Australian rules footballer and coach

Gerald Vincent Donnelly (7 August 1903 – 4 September 1937) was an Australian rules footballer who played for Melbourne, North Melbourne and Essendon in the Victorian Football League (VFL).

==Early life==
Donnelly, nicknamed Gerry, grew up in West Melbourne, Victoria, the second son of Andrew and Mary Donnelly, and had two brothers and four sisters. He began his education at St Mary's Primary School, West Melbourne before going on to St. Joseph's Christian Brothers' College, North Melbourne where he stayed until 1919. During his teenage years he performed in a number of local concerts as he had a fine singing voice. While at school he also became a very good athlete and in 1919 was part of the St. Joseph's senior football squad along with Ray Brew.
His older brother was Andy Donnelly who played twelve games with Essendon between 1920 and 1921.

==Football==
After leaving school Donnelly trained with Essendon Juniors before going to South Australia where he played with the senior squad of Sturt Football Club.
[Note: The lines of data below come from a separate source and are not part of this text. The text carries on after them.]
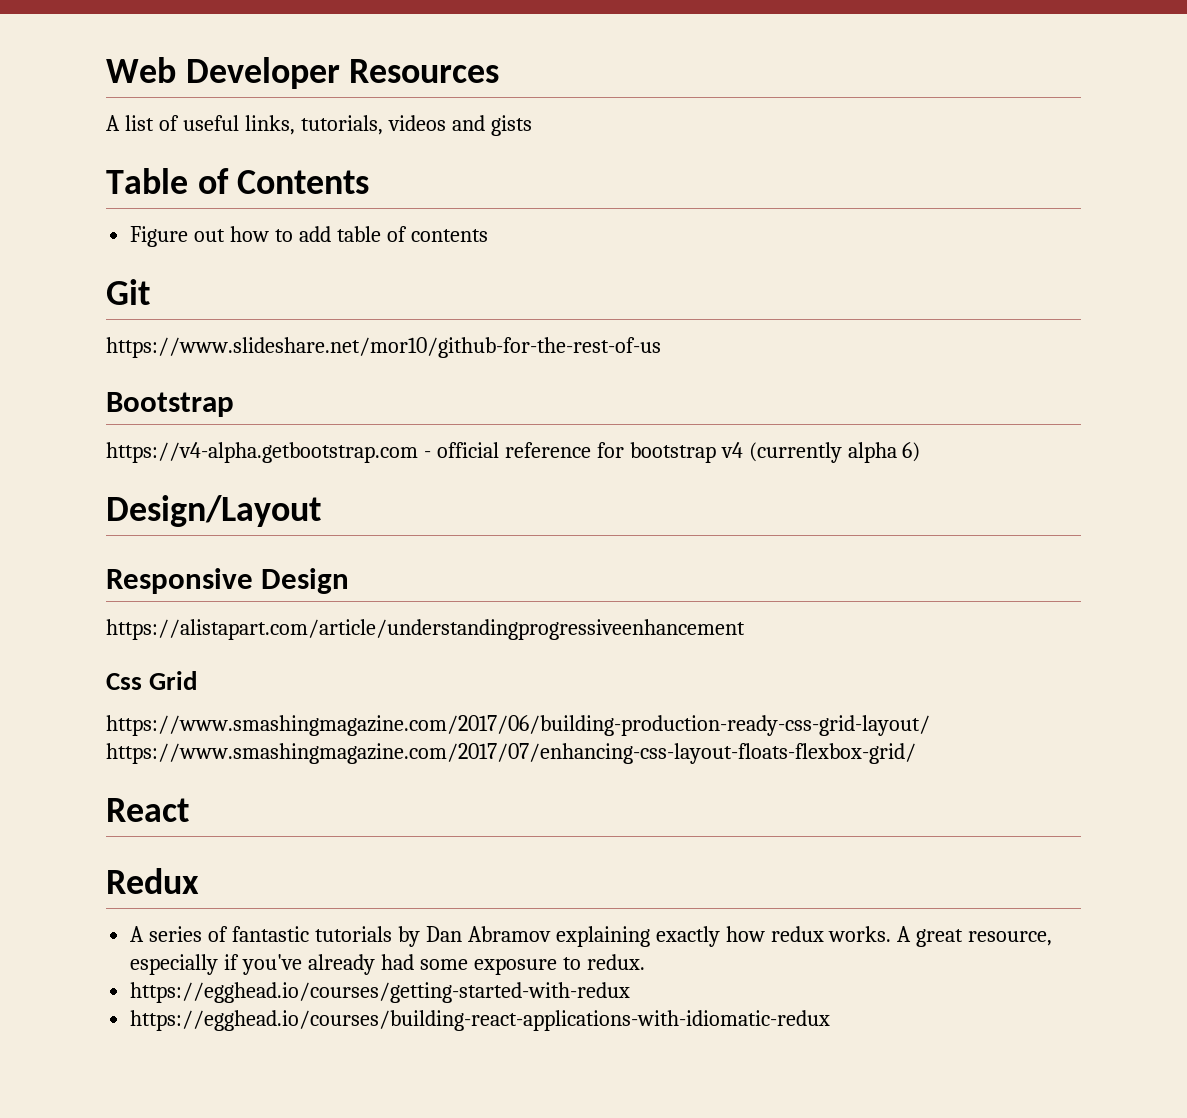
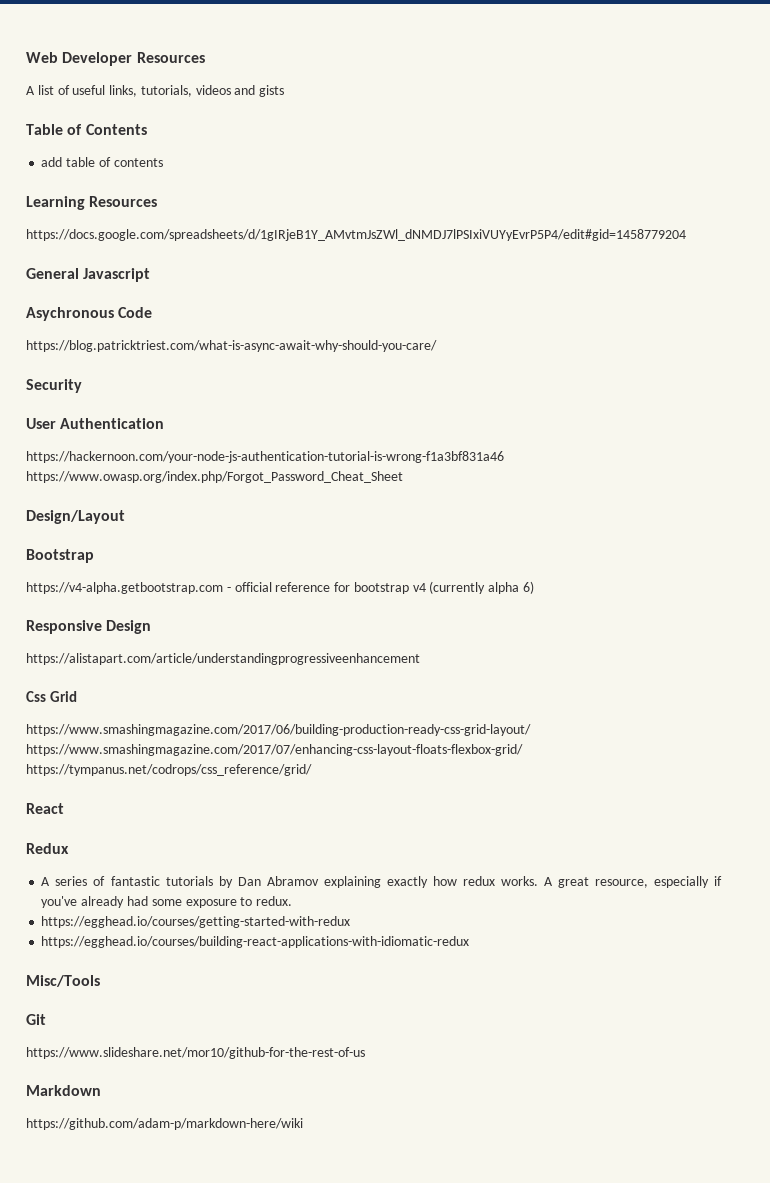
[130,226,294,247] Figure out how to -> (147, 129) none
[106,279,150,305] [106,337,661,358] Git // https://www.slideshare.net/mor10/github-for-the-rest-of-us -> [26,196,158,210] [26,229,686,241] [26,268,151,282] [26,307,153,321] [26,340,437,352] [26,379,82,393] [26,418,165,429] [26,451,504,463] [26,471,403,483] [26,510,125,524] Learning Resources // https://docs.google.com/spreadsheets/d/1gIRjeB1Y_AMvtmJsZWl_dNMDJ7lPSIxiVUYyEvrP5P4/edit#gid=1458779204 // General Javascript // Asychronous Code // https://blog.patricktriest.com/what-is-async-await-why-should-you-care/ // Security // User Authentication // https://hackernoon.com/your-node-js-authentication-tutorial-is-wrong-f1a3bf831a46 https://www.owasp.org/index.php/Forgot_Password_Cheat_Sheet // Design/Layout
[106,495,321,527] // Design/Layout -> (535, 587) none
(916, 753) none -> [26,764,312,776] https://tympanus.net/codrops/css_reference/grid/
(831, 1020) none -> [26,975,100,987] [26,1014,46,1025] [26,1047,365,1059] [26,1085,101,1096] [26,1118,303,1130] // Misc/Tools // Git // https://www.slideshare.net/mor10/github-for-the-rest-of-us // Markdown // https://github.com/adam-p/markdown-here/wiki

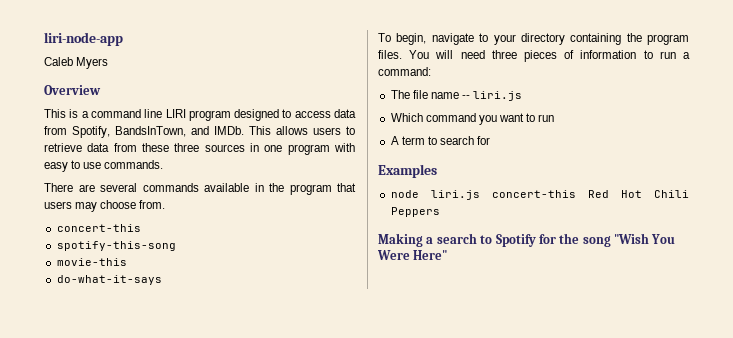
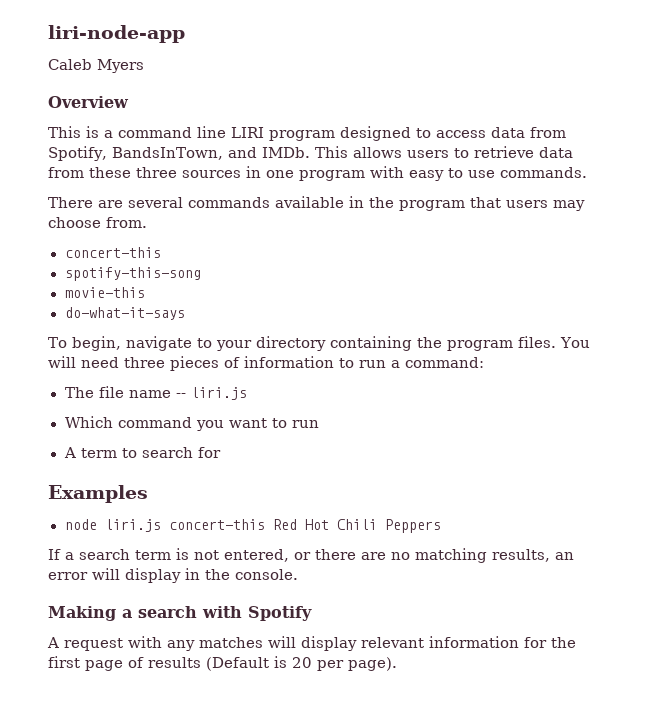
(440, 212) none -> [48,548,574,563] [48,568,298,583] // If a search term is not entered, or there are no matching results, an error will display in the console.
[480,235,493,244] to -> [202,606,242,618] with
[538,233,676,247] [377,250,448,260] for the song "Wish You Were Here" -> [47,636,576,651] [48,656,397,671] // A request with any matches will display relevant information for the first page of results (Default is 20 per page).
In 1925 he returned to Victoria and his career in a senior league came to prominence at Melbourne Football Club where he played as wingman. That same year he was chosen to represent the Victorian interstate team. Towards the end of the 1925 season he had his playing permit cancelled after it was decided by the League Investigations Committee that he was residentially bound to North Melbourne.

==Coaching==
Donnelly crossed to North Melbourne Football Club in 1926 and after three games Wels Eicke resigned as captain-coach. Donnelly at the age of 22 became the youngest person ever to be a captain-coach in VFL history. He coached for 14 games that year. Although he failed to register a win he did lead North Melbourne to a controversial draw with Hawthorn Football Club in Round 13. Hawthorn were leading by a point when the bell sounded but Donnelly, who was running with the ball at the time, kicked a behind to level the scores. As the umpires had not heard the bell the point stood.

===Country Football===
Donnelly lined up with St Patricks in the Ovens And Murray Football League in 1927 and the team won the premiership. In 1928 he was appointed captain-coach of the club but they lost the Grand final. In 1929 he went to Hamilton as captain-coach but he suffered an eye injury that stopped him from playing. Recovering in Melbourne, Essendon enquired about his services but North Melbourne would not clear him.

Donnelly spent the summer training with Essendon but North refused to transfer him. After playing two senior games for the Kangaroos and several in the reserves North finally relented and Donnelly became a Bomber as clearances close on 30 June 1930. Donnelly played three senior games with Essendon.

==Death==
On 4 September 1937, Donnelly died at St. Vincent's Hospital, Melbourne at the relatively young age of 34 from illness, and was interred on 6 September at Coburg Cemetery. He married Mollie 'Marie' Corcoran who survived him.